Aier Eye Hospital Chairman Denies Ties to Psych Ward Insurance Fraud, Highlighting China’s Corporate Governance Risks

6 mins read
February 6, 2026

The integrity of China’s healthcare sector faces fresh scrutiny following allegations that several psychiatric hospitals in Hubei province have been fabricating treatments to illegally claim national health insurance funds. The case has taken a dramatic turn, ensnaring the founder and Chairman of Aier Eye Hospital Group (爱尔眼科医院集团), the country’s largest and most prominent publicly-listed private ophthalmology chain. As regulators descend on Hubei, the market watches how Aier Eye Hospital, a bellwether for China’s private healthcare, navigates the reputational and governance storm. The core of the issue lies in the complex web of investment holdings that connect high-profile entrepreneurs to a vast network of healthcare entities, raising critical questions about de facto control, oversight, and the hidden liabilities for publicly-traded companies. For global investors in Chinese equities, this incident serves as a stark case study in the risks that can lurk within intricate, non-consolidated corporate structures.

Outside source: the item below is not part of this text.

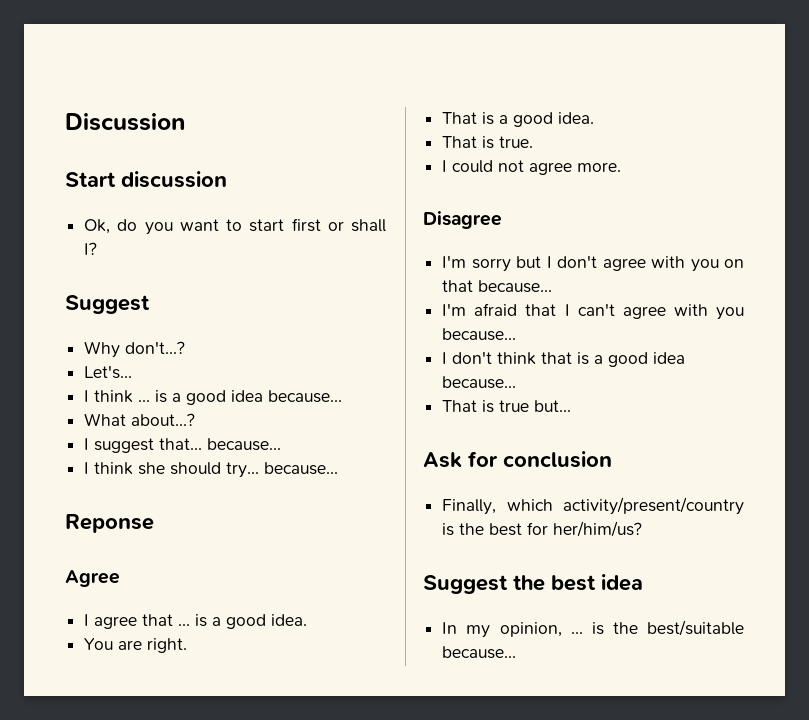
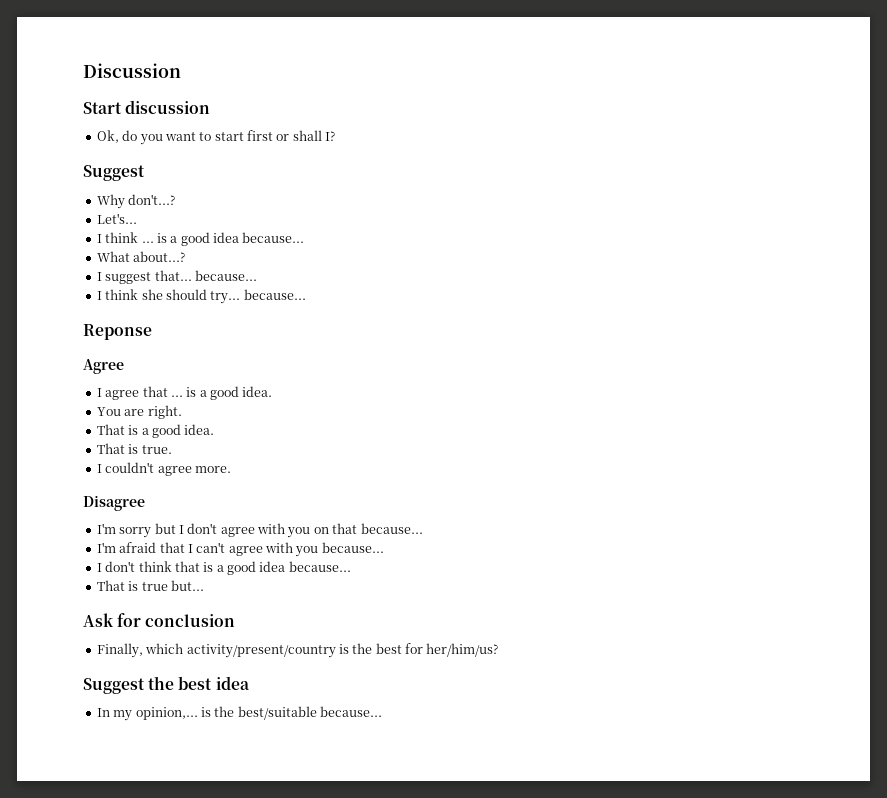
- I could not agree more.
+ I couldn't agree more.
- In my opinion, ... is the best/suitable because...
+ In my opinion,... is the best/suitable because...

Summary of Key Developments and Market Implications

  • Several psychiatric hospitals in Hubei’s Xiangyang and Yichang cities are under national investigation for allegedly fabricating medical services to fraudulently claim public health insurance funds, a major fiscal and social integrity issue in China.
  • Media reports identified the alleged ultimate controller of one implicated hospital, Xiangyang Hengtaikang Hospital, as Aier Eye Hospital Chairman and controlling shareholder Chen Bang (陈邦), through a multi-layered equity structure.
  • Aier Eye Hospital (300015.SZ) has issued a formal statement vehemently denying any operational, managerial, or direct financial link between the listed company and the implicated psychiatric facilities, emphasizing strict corporate separation.
  • The case underscores persistent market concerns regarding the governance and transparency risks associated with the sprawling private investment empires of China’s corporate titans, which often extend far beyond their core listed entities.
  • Investors are advised to monitor regulatory findings, potential impacts on Aier’s reputation and ESG ratings, and any signs of tightened oversight on related-party transactions and non-core investments in China’s healthcare sector.

The Allegations and the Immediate Market Fallout

The story broke with investigative reports detailing severe misconduct at private psychiatric hospitals in Hubei province. According to media, including The Beijing News (新京报), facilities such as Xiangyang Rongcheng Hospital, Xiangyang Hong’an Hospital, Xiangyang Hengtaikang Hospital, and Yichang Yiling Kangning Psychiatric Hospital were involved in schemes to create false diagnoses and phantom treatments to siphon off funds from the state-administered basic medical insurance system. Such insurance fraud represents a direct assault on a critical pillar of China’s social welfare system and triggers swift and severe regulatory response.

Connecting the Dots to Aier’s Leadership

The narrative escalated when journalists, performing equity penetration analysis, traced the ownership of Xiangyang Hengtaikang Hospital up a corporate ladder. Their findings suggested that, through a series of holding companies, the ultimate beneficiary was Chen Bang (陈邦), the high-profile Chairman and actual controller of Aier Eye Hospital Group Co., Ltd. This link, tenuous as it may be from a legal corporate perspective, immediately placed a spotlight on one of China’s most successful healthcare entrepreneurs and his flagship listed company. The market’s initial reaction was one of concern, prompting immediate queries to Aier’s investor relations department.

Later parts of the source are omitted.